Catalyst Corner: September/October 2014
In anticipation of releasing a “refreshed” health information technology (HIT) strategic plan later this year, the Office of the National Coordinator for Health Information Technology (ONC) is seeking comment on a 10-year vision for achieving an interoperable HIT infrastructure that it released in June. It is not lost on this writer that it has already been 10 years since ONC was formed and the first strategic plan to achieve HIT interoperability was created. The new report, available as a PDF at www.healthit.gov, acknowledges that “dramatic” progress has been made in the last decade to build a nationwide foundation that is “resilient” and “flexible” enough to accommodate change. It goes on to say, however, that “there is much work to do to see that every individual and their care providers can get the health information they need” electronically “when and how they need it to make care convenient and well- coordinated.” The official report title is, “Connecting Health and Care for the Nation: A 10-year Vision to Achieve an Interoperable Health IT Infrastructure.”
ONC is seeking as much input as possible on how to make true interoperability happen, according to National Coordinator Karen DeSalvo. Prior to releasing the strategic plan for comment later this year, ONC has set up a Wiki for feedback on the priorities they should set based on the vision report. The Wiki can be accessed readily at www.healthit.gov. Look for the “Nationwide Interoperability Roadmap Community,” where comments can be submitted on ONC’s three-, six-, and 10-year interoperability milestones.

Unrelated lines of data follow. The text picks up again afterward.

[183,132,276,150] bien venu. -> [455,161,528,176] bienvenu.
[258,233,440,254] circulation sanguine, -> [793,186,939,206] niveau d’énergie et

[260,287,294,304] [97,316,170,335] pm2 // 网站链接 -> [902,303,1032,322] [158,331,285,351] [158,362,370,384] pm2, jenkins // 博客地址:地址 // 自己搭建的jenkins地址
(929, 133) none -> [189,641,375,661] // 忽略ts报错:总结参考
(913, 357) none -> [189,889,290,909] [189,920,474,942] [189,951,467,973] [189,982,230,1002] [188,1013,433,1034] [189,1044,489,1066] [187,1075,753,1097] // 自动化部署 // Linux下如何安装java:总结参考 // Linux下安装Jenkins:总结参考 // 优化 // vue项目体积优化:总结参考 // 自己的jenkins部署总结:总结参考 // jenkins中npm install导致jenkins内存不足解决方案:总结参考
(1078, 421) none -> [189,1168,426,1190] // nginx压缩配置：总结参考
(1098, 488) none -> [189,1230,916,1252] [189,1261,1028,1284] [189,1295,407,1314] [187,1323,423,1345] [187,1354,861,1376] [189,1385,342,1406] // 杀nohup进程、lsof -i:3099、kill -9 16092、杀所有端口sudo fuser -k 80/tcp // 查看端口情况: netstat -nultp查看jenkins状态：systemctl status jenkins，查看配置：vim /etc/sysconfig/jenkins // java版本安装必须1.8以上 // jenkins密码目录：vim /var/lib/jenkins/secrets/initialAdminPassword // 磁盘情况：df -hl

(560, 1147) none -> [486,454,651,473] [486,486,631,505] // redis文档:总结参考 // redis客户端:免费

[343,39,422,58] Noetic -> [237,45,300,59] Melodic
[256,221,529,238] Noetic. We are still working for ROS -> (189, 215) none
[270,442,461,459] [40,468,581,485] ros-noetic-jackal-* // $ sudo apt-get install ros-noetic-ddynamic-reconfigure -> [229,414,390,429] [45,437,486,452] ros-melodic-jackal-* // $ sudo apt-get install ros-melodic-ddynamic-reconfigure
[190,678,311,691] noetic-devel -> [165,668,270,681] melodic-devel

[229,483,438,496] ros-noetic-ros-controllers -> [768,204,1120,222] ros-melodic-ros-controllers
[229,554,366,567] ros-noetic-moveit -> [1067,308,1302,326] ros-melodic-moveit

DeSalvo has indicated there may be places where the private sector will have better solutions for advancement than the federal government. “That is an opportunity for the little folks that think they don’t have a voice to have a chance to weigh in,” she said at the eHealth Initiative 2020 Road- map Executive Summit in Washington, D.C., on Sept. 4.
She also said during her conversation with Sam Ho, United Healthcare executive director and eHI’s board chair, that “this country is impatient,” and no one wants to wait that long in response to the 10-year vision report. She added, though, that it’s important to think long term, and get the governance and privacy and security standards right. A full transcript of her conversation may be accessed at assets.fiercemarkets.com.
In the report, ONC notes the goal is to develop an interoperable health IT ecosystem that can simultaneously improve population health, boost patient engagement, and lower costs. It states that “By 2024, individuals, care providers, communities, and researchers should have anarray of interoperable health IT products and services that allow the health care system to continuously learn and advance the goal of improved health care.” ONC outlines five critical building blocks for achieving its goals, while also revealing its expectations for three, six, and 10 years down the road. The five building blocks include:
Core technical standards and functions.
Certification to support adoption and optimization of health IT products and services.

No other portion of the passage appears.